━━━ Input for this task

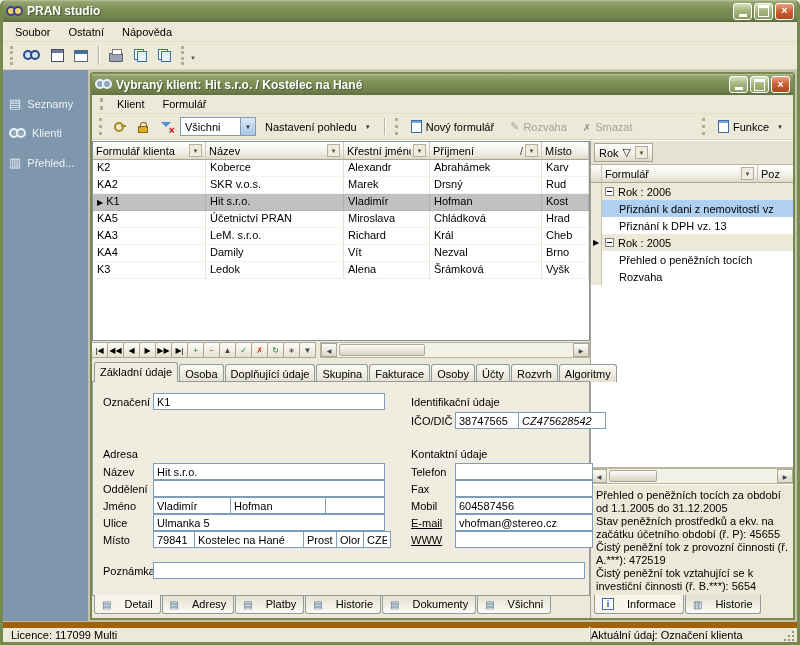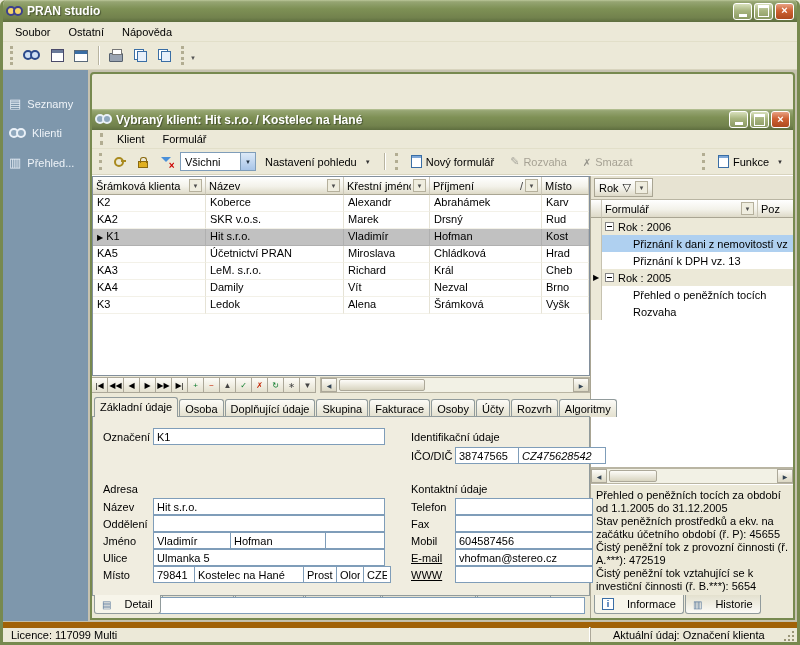--- a/index.html
+++ b/index.html
@@ -83,7 +83,7 @@
 
   .client-window { flex:1; margin:2px; border:2px solid #77894F; border-radius:4px 4px 0 0; overflow:hidden;
     display:flex; flex-direction:column; background:#ECE9D8; }
-  .client-window .titlebar { height:21px;margin-top:35px; }
+  .client-window .titlebar { height:21px; }
   .client-window .menubar { height:19px; }
   .client-window .toolbar { height:26px; }
 

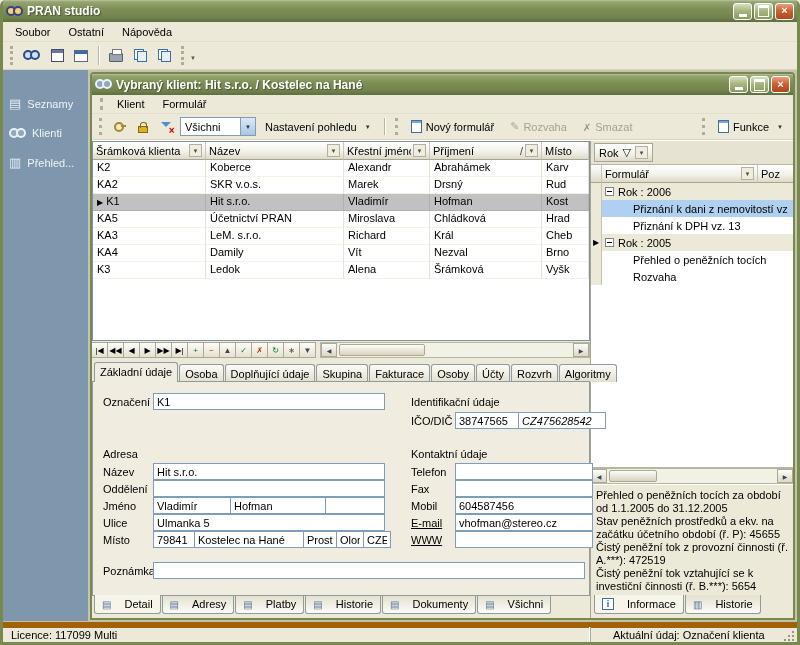--- a/index.html
+++ b/index.html
@@ -306,7 +306,7 @@
             <div class="cgrid">
               <div class="cg-head">
                 <div class="hc c0">
-                    <span class="lbl">Šrámková klienta</span>
+                    <span class="lbl">Formulář klienta</span>
                     <span class="hdr-drop"></span>
                   </div>
                 <div class="hc c1">

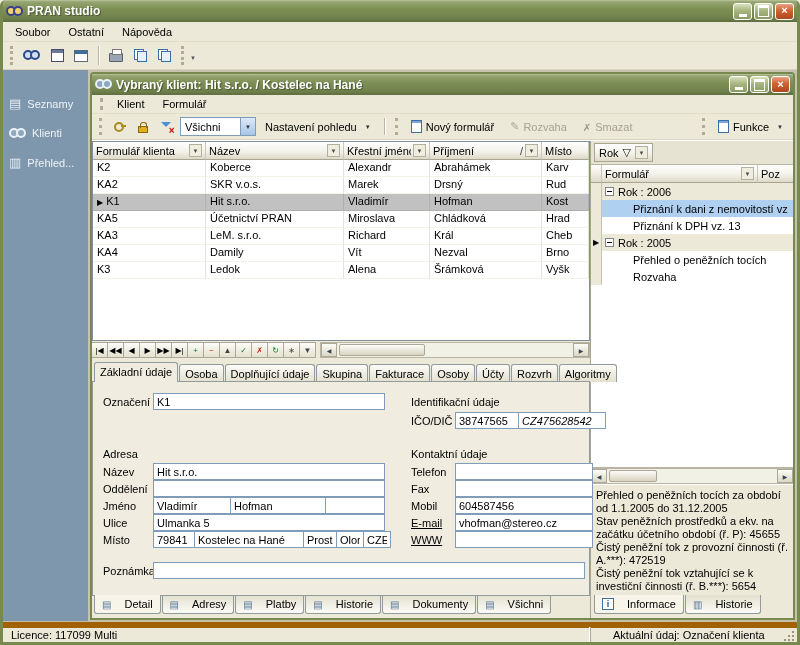--- a/index.html
+++ b/index.html
@@ -155,7 +155,7 @@
   .fg-row { display:flex; height:17px; flex:none; }
   .ind { width:11px; flex:none; background:#ECE9D8; border-right:1px solid #C6C2B0; display:flex; align-items:center; justify-content:center; }
   .fcell { flex:1; display:flex; align-items:center; padding:1px 2px 1px 3px; white-space:nowrap; overflow:hidden; }
-  .fcell.indent { padding-left:31px; }
+  .fcell.indent { padding-left:17px; }
   .fg-row.group .fcell { background:#ECE9D8; }
   .fg-row.selected .fcell { background:#AFD0F0; }
   .fg-row.current .ind::before { content:"▶"; font-size:8px; }

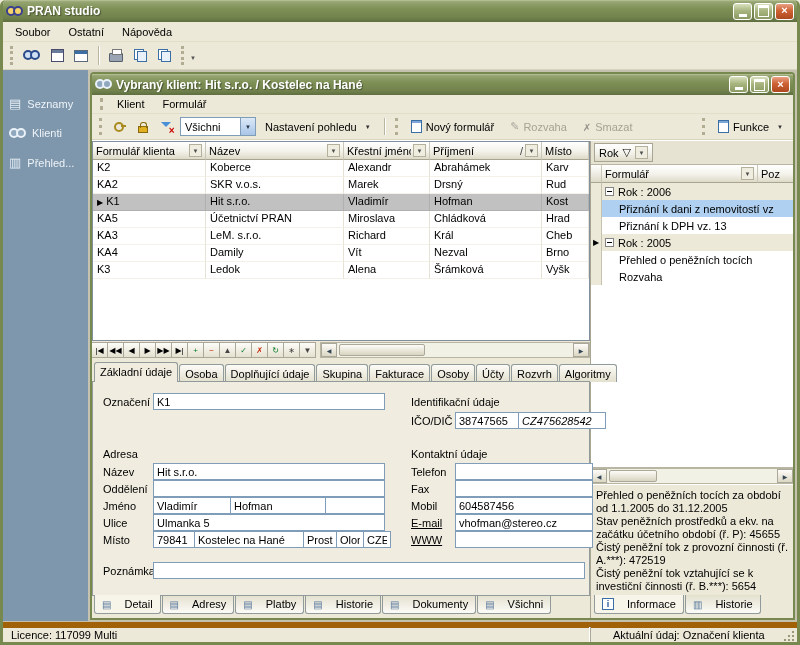--- a/index.html
+++ b/index.html
@@ -172,7 +172,7 @@
   .statusbar { height:20px; flex:none; display:flex; align-items:center; background:#ECE9D8;
     border-top:6px solid #a16207; box-shadow:0 -1px 0 #C3BFA9; padding:0 2px; }
   .sb-left { flex:1; padding:2px 6px; }
-  .sb-right { width:192px; padding:2px 22px; border-left:1px solid #ACA899; box-shadow:-1px 0 0 #fff; white-space:nowrap; }
+  .sb-right { width:192px; padding:2px 0; border-left:1px solid #ACA899; box-shadow:-1px 0 0 #fff; white-space:nowrap; }
   .grip { position:relative; width:13px; height:14px; flex:none; }
   .grip::before { content:""; position:absolute; right:1px; bottom:1px; width:2px; height:2px; background:#9A9678;
     box-shadow:-4px 0 #9A9678, 0 -4px #9A9678, -8px 0 #9A9678, -4px -4px #9A9678, 0 -8px #9A9678; }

━━━━━━

> **Your instructions**
What is needed is a verbatim transcription of the records, minus the pictures.

> **Result of this task**
--- a/index.html
+++ b/index.html
@@ -83,7 +83,7 @@
 
   .client-window { flex:1; margin:2px; border:2px solid #77894F; border-radius:4px 4px 0 0; overflow:hidden;
     display:flex; flex-direction:column; background:#ECE9D8; }
-  .client-window .titlebar { height:21px;margin-top:35px; }
+  .client-window .titlebar { height:21px; }
   .client-window .menubar { height:19px; }
   .client-window .toolbar { height:26px; }
 

--- a/index.html
+++ b/index.html
@@ -306,7 +306,7 @@
             <div class="cgrid">
               <div class="cg-head">
                 <div class="hc c0">
-                    <span class="lbl">Šrámková klienta</span>
+                    <span class="lbl">Formulář klienta</span>
                     <span class="hdr-drop"></span>
                   </div>
                 <div class="hc c1">

--- a/index.html
+++ b/index.html
@@ -155,7 +155,7 @@
   .fg-row { display:flex; height:17px; flex:none; }
   .ind { width:11px; flex:none; background:#ECE9D8; border-right:1px solid #C6C2B0; display:flex; align-items:center; justify-content:center; }
   .fcell { flex:1; display:flex; align-items:center; padding:1px 2px 1px 3px; white-space:nowrap; overflow:hidden; }
-  .fcell.indent { padding-left:31px; }
+  .fcell.indent { padding-left:17px; }
   .fg-row.group .fcell { background:#ECE9D8; }
   .fg-row.selected .fcell { background:#AFD0F0; }
   .fg-row.current .ind::before { content:"▶"; font-size:8px; }

--- a/index.html
+++ b/index.html
@@ -172,7 +172,7 @@
   .statusbar { height:20px; flex:none; display:flex; align-items:center; background:#ECE9D8;
     border-top:6px solid #a16207; box-shadow:0 -1px 0 #C3BFA9; padding:0 2px; }
   .sb-left { flex:1; padding:2px 6px; }
-  .sb-right { width:192px; padding:2px 22px; border-left:1px solid #ACA899; box-shadow:-1px 0 0 #fff; white-space:nowrap; }
+  .sb-right { width:192px; padding:2px 0; border-left:1px solid #ACA899; box-shadow:-1px 0 0 #fff; white-space:nowrap; }
   .grip { position:relative; width:13px; height:14px; flex:none; }
   .grip::before { content:""; position:absolute; right:1px; bottom:1px; width:2px; height:2px; background:#9A9678;
     box-shadow:-4px 0 #9A9678, 0 -4px #9A9678, -8px 0 #9A9678, -4px -4px #9A9678, 0 -8px #9A9678; }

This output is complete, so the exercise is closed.